Birds and Other Creatures in Renaissance Literature by Rebecca Ann Bach

Birds and Other Creatures in Renaissance Literature by Rebecca Ann Bach

Author:Rebecca Ann Bach
Language: eng
Format: epub
Publisher: Taylor & Francis (CAM)
Published: 2017-07-20T00:00:00+00:00


Tarquin is depicted here as being like the creatures that, as a noble man, he would employ to hunt—he is like a hawk and like a hound. But rather than controlling those creatures and using their natures to make them serve him as a hunter, he is shown as resembling hunting creatures fed at the wrong time. Once again the poem references “cross-species sociality,” but the referent here is to mistaken human practice. Humans warned each other of the dangers of overfeeding hawks and hounds in training. However, unlike actual hounds and hawks whom humans might mishandle, Tarquin has overfed himself rather than being overfed. Tarquin is not the same as an overfed hawk, but he acts like one, and because he is “surfet-taking,” he has acted “against himselfe” (717, 698). The overfed hounds and hawks, in contrast, are the victims of humans who make them act against their “nature.” Tarquin compromises his natural community alliance with noble human predators who hunt with birds because he resembles maltreated hunting allies. He is not only like carrion birds; he is like poorly trained hawks and hounds.

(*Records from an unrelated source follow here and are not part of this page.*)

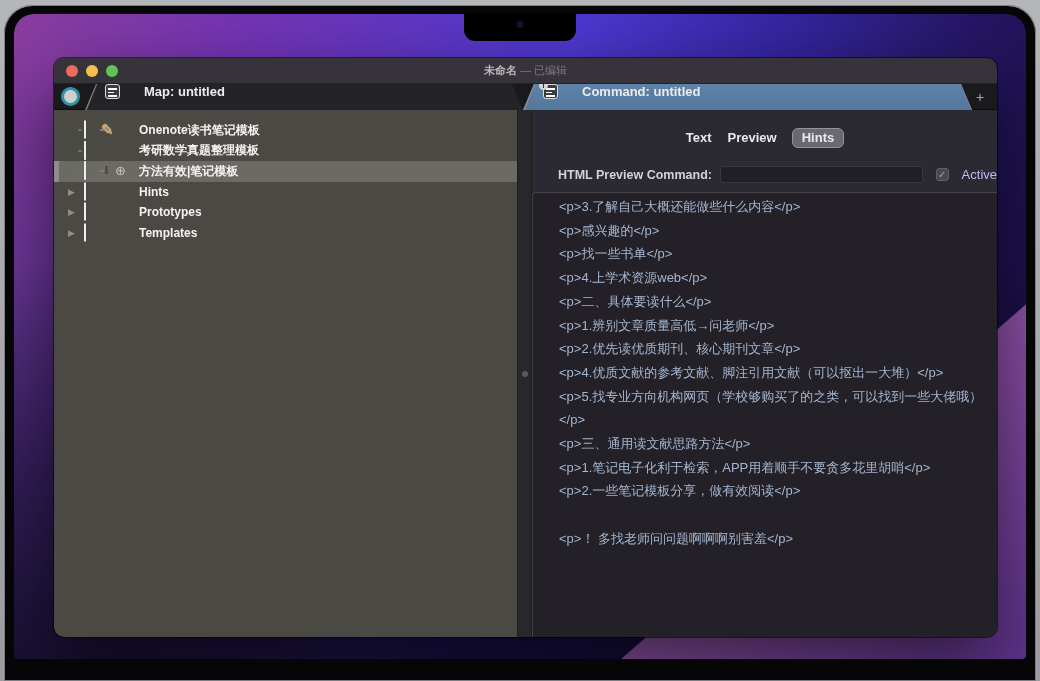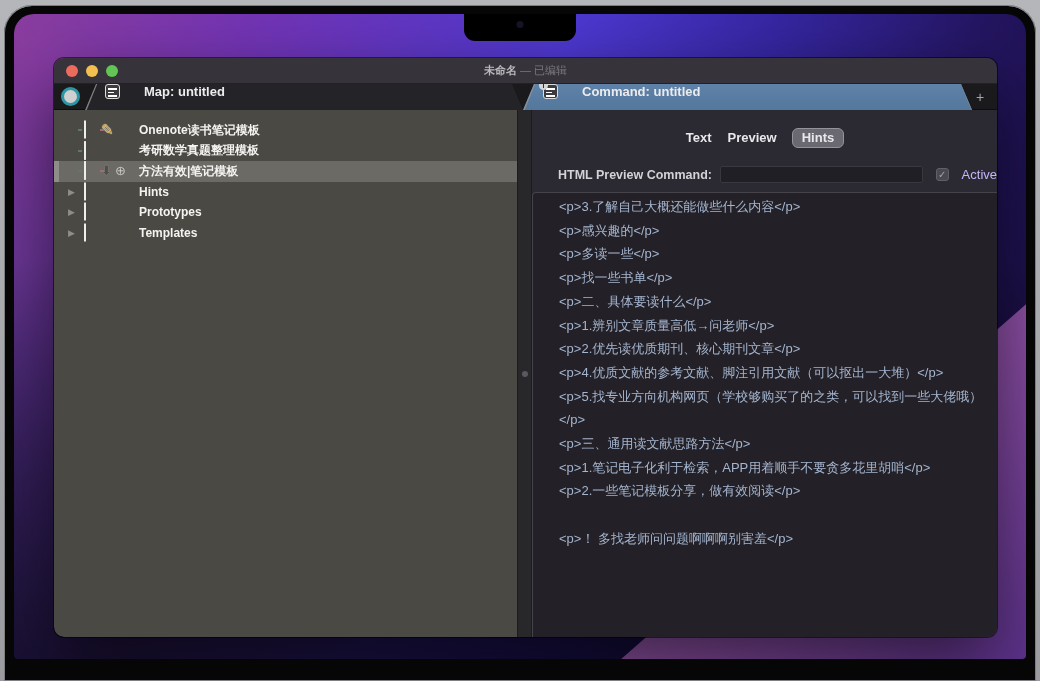--- a/index.html
+++ b/index.html
@@ -243,22 +243,22 @@
               <span class="chk-wrap">
                 <span class="checkbox">✓</span>
                 <span class="chk-label">Active</span>
               </span>
             </div>
           </div>
 
           <div class="export-body">
             <div class="code-line">&lt;p&gt;3.了解自己大概还能做些什么内容&lt;/p&gt;</div>
             <div class="code-line">&lt;p&gt;感兴趣的&lt;/p&gt;</div>
-            <div class="code-line">&lt;p&gt;多读一些&lt;/p&gt;</div>
             <div class="code-line">&lt;p&gt;找一些书单&lt;/p&gt;</div>
+            <div class="code-line">&lt;p&gt;4.上学术资源web&lt;/p&gt;</div>
             <div class="code-line">&lt;p&gt;二、具体要读什么&lt;/p&gt;</div>
             <div class="code-line">&lt;p&gt;1.辨别文章质量高低→问老师&lt;/p&gt;</div>
             <div class="code-line">&lt;p&gt;2.优先读优质期刊、核心期刊文章&lt;/p&gt;</div>
             <div class="code-line">&lt;p&gt;4.优质文献的参考文献、脚注引用文献（可以抠出一大堆）&lt;/p&gt;</div>
             <div class="code-line">&lt;p&gt;5.找专业方向机构网页（学校够购买了的之类，可以找到一些大佬哦）</div>
             <div class="code-line">&lt;/p&gt;</div>
             <div class="code-line">&lt;p&gt;三、通用读文献思路方法&lt;/p&gt;</div>
             <div class="code-line">&lt;p&gt;1.笔记电子化利于检索，APP用着顺手不要贪多花里胡哨&lt;/p&gt;</div>
             <div class="code-line">&lt;p&gt;2.一些笔记模板分享，做有效阅读&lt;/p&gt;</div>
             <div class="code-line"></div>

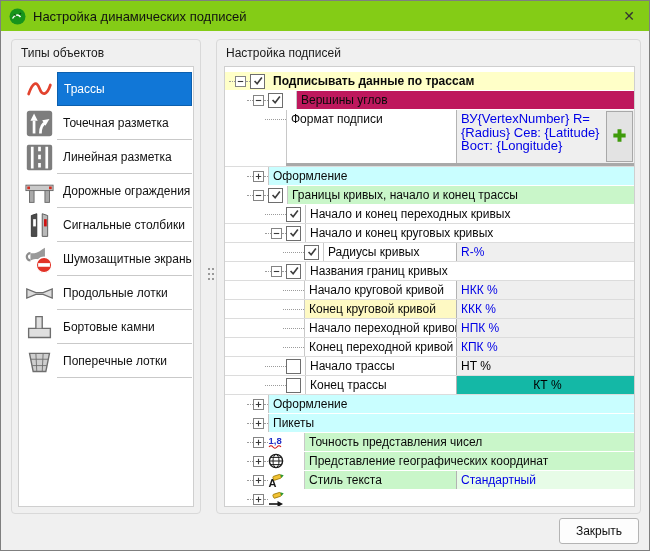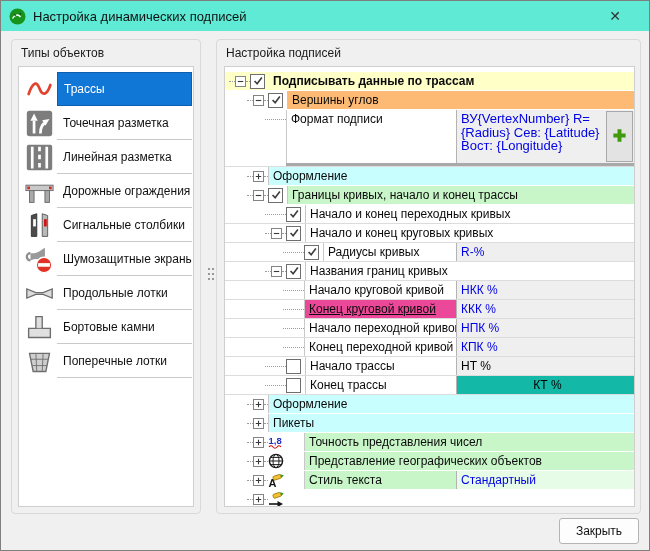--- a/index.html
+++ b/index.html
@@ -1,21 +1,21 @@
 <!DOCTYPE html>
 <html style="--sel: #1177d7;"><head>
 <meta charset="utf-8">
 <style>
   *{box-sizing:border-box;margin:0;padding:0}
   html,body{width:650px;height:551px}
   body{font-family:"Liberation Sans",sans-serif;background:#fff;-webkit-font-smoothing:antialiased}
   .window{position:relative;width:650px;height:551px;background:#f0f0f0;border:1px solid #7f7f7f;overflow:hidden}
 
   
-  .titlebar{height:30px;display:flex;align-items:center;padding:0 14px 0 8px;background:#5eead4}
+  .titlebar{height:30px;display:flex;align-items:center;padding:0 0 0 8px;background:#84cc16}
   .appicon{width:17px;height:17px;flex:none}
   .title{font-size:13px;color:#111;margin-left:7px;flex:1;white-space:nowrap}
   .closebtn{width:40px;height:30px;display:flex;align-items:center;justify-content:center;font-size:14px;color:#333}
 
   
   .group{position:absolute;border:1px solid #d9d9d9;border-radius:4px;background:#f0f0f0}
   .gcaption{font-size:12px;color:#1a1a1a;padding:6px 9px 4px 9px;white-space:nowrap;overflow:hidden}
   #left-group{left:10px;top:38px;width:190px;height:475px}
   #right-group{left:215px;top:38px;width:425px;height:475px}
 
@@ -207,21 +207,21 @@
               <path d="M1.8 4.5h5.4" stroke="#3a3a3a" stroke-width="1.1"></path>
             </svg>
           </span>
           <span class="stub" style="width: 4px;"></span>
           <span class="cb">
             <svg viewBox="0 0 14 14">
               <path d="M3 7l3 3.2L11.5 3" stroke="#3d3d3d" stroke-width="1.9" fill="none"></path>
             </svg>
           </span>
           <div class="cells">
-            <div class="tlabel" style="background: #fdba74;">Вершины углов</div>
+            <div class="tlabel" style="background: #be185d; margin-left: 9px;">Вершины углов</div>
           </div>
         </div>
         <div class="trow tall">
           <span class="indent" style="width: 40px;"></span>
           <span class="stub" style="width: 21px;"></span>
           <div class="cells thicksep">
             <div class="tlabel" style="background: rgb(255, 255, 255);">Формат подписи</div>
             <div class="tvalue" style="background: rgb(239, 239, 239);">
               <span class="vtext" style="color: rgb(0, 0, 230);">ВУ{VertexNumber} R={Radius} Сев: {Latitude} Вост: {Longitude}</span>
               <span class="plusbtn">
@@ -333,21 +333,21 @@
             <div class="tlabel" style="background: rgb(255, 255, 255);">Начало круговой кривой</div>
             <div class="tvalue" style="background: rgb(239, 239, 239);">
               <span class="vtext" style="color: rgb(0, 0, 230);">НКК %</span>
             </div>
           </div>
         </div>
         <div class="trow">
           <span class="indent" style="width: 58px;"></span>
           <span class="stub" style="width: 21px;"></span>
           <div class="cells">
-            <div class="tlabel" style="background: #ec4899; text-decoration: underline;">Конец круговой кривой</div>
+            <div class="tlabel" style="background: #fef9c3;">Конец круговой кривой</div>
             <div class="tvalue" style="background: rgb(239, 239, 239);">
               <span class="vtext" style="color: rgb(0, 0, 230);">ККК %</span>
             </div>
           </div>
         </div>
         <div class="trow">
           <span class="indent" style="width: 58px;"></span>
           <span class="stub" style="width: 21px;"></span>
           <div class="cells">
             <div class="tlabel" style="background: rgb(255, 255, 255);">Начало переходной кривой</div>
@@ -443,21 +443,21 @@
           </span>
           <span class="stub" style="width: 4px;"></span>
           <span class="ticon">
             <svg viewBox="0 0 16 16" fill="none" stroke="#1c1c1c">
               <circle cx="8" cy="8" r="6.6" stroke-width="1.4"></circle>
               <ellipse cx="8" cy="8" rx="3" ry="6.6"></ellipse>
               <path d="M1.4 8h13.2M2.6 4.4h10.8M2.6 11.6h10.8"></path>
             </svg>
           </span>
           <div class="cells">
-            <div class="tlabel" style="background: rgb(201, 246, 201);">Представление географических объектов</div>
+            <div class="tlabel" style="background: rgb(201, 246, 201);">Представление географических координат</div>
           </div>
         </div>
         <div class="trow colored">
           <span class="indent" style="width: 22px;"></span>
           <span class="stub" style="width: 6px;"></span>
           <span class="expand">
             <svg viewBox="0 0 9 9">
               <path d="M1.8 4.5h5.4M4.5 1.8v5.4" stroke="#3a3a3a" stroke-width="1.1"></path>
             </svg>
           </span>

The predator/prey divisions in the poem are equally visible and meaningful in three metaphor-filled moments that make Lucrece into a lamb threatened and attacked by wolves and dogs. These appear prior to the rape, describing the rape itself, and describing Tarquin’s exit from the scene. The narrator explains that Tarquin prepares to rape Lucrece in “the dead of night,” a time in which “No noise but Owles, & wolues death-boding cries: / Now serues the season that they may surprise / The sillie Lambs” (165–7). Here, before the rape, Lucrece is associated with harmless, “sillie” creatures at risk from prey creatures who act under the cover of darkness and whose sounds forecast violent death. The actual rape scene is told through metaphors, but it makes explicit this earlier implicit comparison of Lucrece to a lamb. The extended series of metaphors in which Tarquin is a wolf and Lucrece a lamb cross two stanzas:

  The wolfe hath ceazd his pray, the poor lamb cries,

Till with her own white fleece her voice controld,

Intombes her outcrie in her lips sweet fold.